UNIDENTIFIED MALE: The adrenaline has been keeping us afloat.

UNIDENTIFIED FEMALE: It is very emotional and it's very sad.

COOPER (voice-over): An emotional time for all of those on this beach that will carry on into tomorrow.


VANIER: TVNZ reporter there, Emily Cooper.

Now let's take a look at the major weather stories across the globe. A bitterly cold weekend across the U.K. and quite the opposite in Australia, where concern over bush fires is growing amid scorching temperatures. Julie Martin from the CNN International Weather Center has more on those stories -- Julie.



VANIER: We keep hearing about these new highs that temperatures are hitting. There it's in Australia but often it's other parts of the world.

Thank you very much. Julie is going to continue tracking that story and its effects on Australia.

Now a star of the hit TV show, "Game of Thrones," is focusing his off- screen efforts on climate change. Our own Jonathan Mann shows us the actor's mission to document some of the dramatic changes happening now in Greenland.


NIKOLAJ COSTER-WALDAU, ACTOR AND U.N. GOODWILL AMBASSADOR: Greenland, it's like a whole different world. It's like something out of a movie.

JONATHAN MANN, CNN INTERNATIONAL CORRESPONDENT (voice-over): For Danish actor, Nikolaj Coster-Waldau, Greenland is his family's second home. His wife grew up there. Now the "Game of Thrones" star and newly appointed U.N. goodwill ambassador is partnering with Google to document the countries' changing landscape.

Waldau is traveling around Greenland, wearing a high-tech backpack, called the Trekker, collecting Street View imagery of the country's amazing sights. From the ancient Viking ruins to these stranded icebergs called "beached whales," to its geothermal hot springs.

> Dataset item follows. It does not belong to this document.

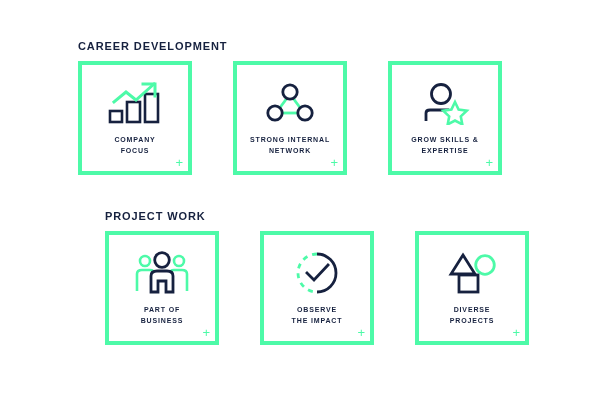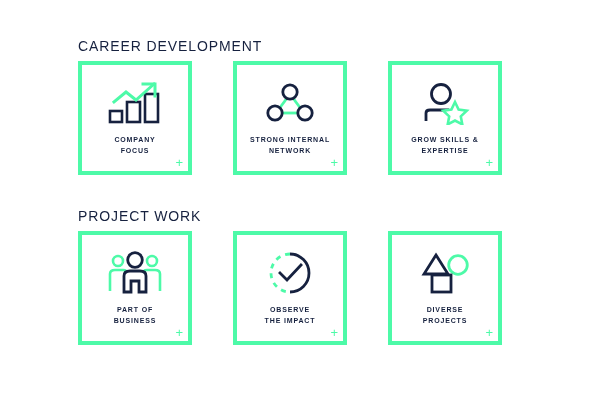"CAREER DEVELOPMENT" .section-heading { font-size: 14px -> 11px; font-weight: normal -> bold }
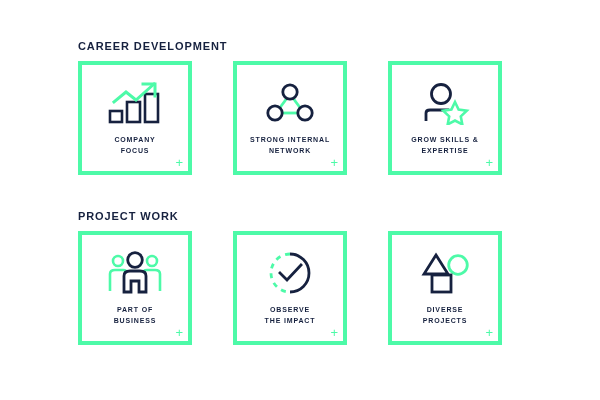"PROJECT WORK" .section-2 { margin-left: none -> 27px }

WALDAU: What I love about Greenland is you turn a corner and you walk a few hundred yards and you're in the middle of nowhere. And I feel small in the best sense of the word.

MANN (voice-over): Waldau hopes his efforts and images will help people understand the drastic changes taking place in Greenland.

WALDAU: If we go and we film with the Trekker a glacier and come back in five years, we'll be able to see that there is less of this ice in five years' time.

MANN (voice-over): And by documenting Greenland's vanishing beauty help people better understand the impact of climate change before it's too late.

WALDAU: Greenland is all untouched in a way. But if we all work together, we can preserve this beautiful wilderness that we have left.

MANN (voice-over): Jonathan Mann, CNN.


VANIER: All right. That does it for us. Thank you very much for watching CNN NEWSROOM. I'm Cyril Vanier. I'm back in the headlines -- with the headlines in just a moment.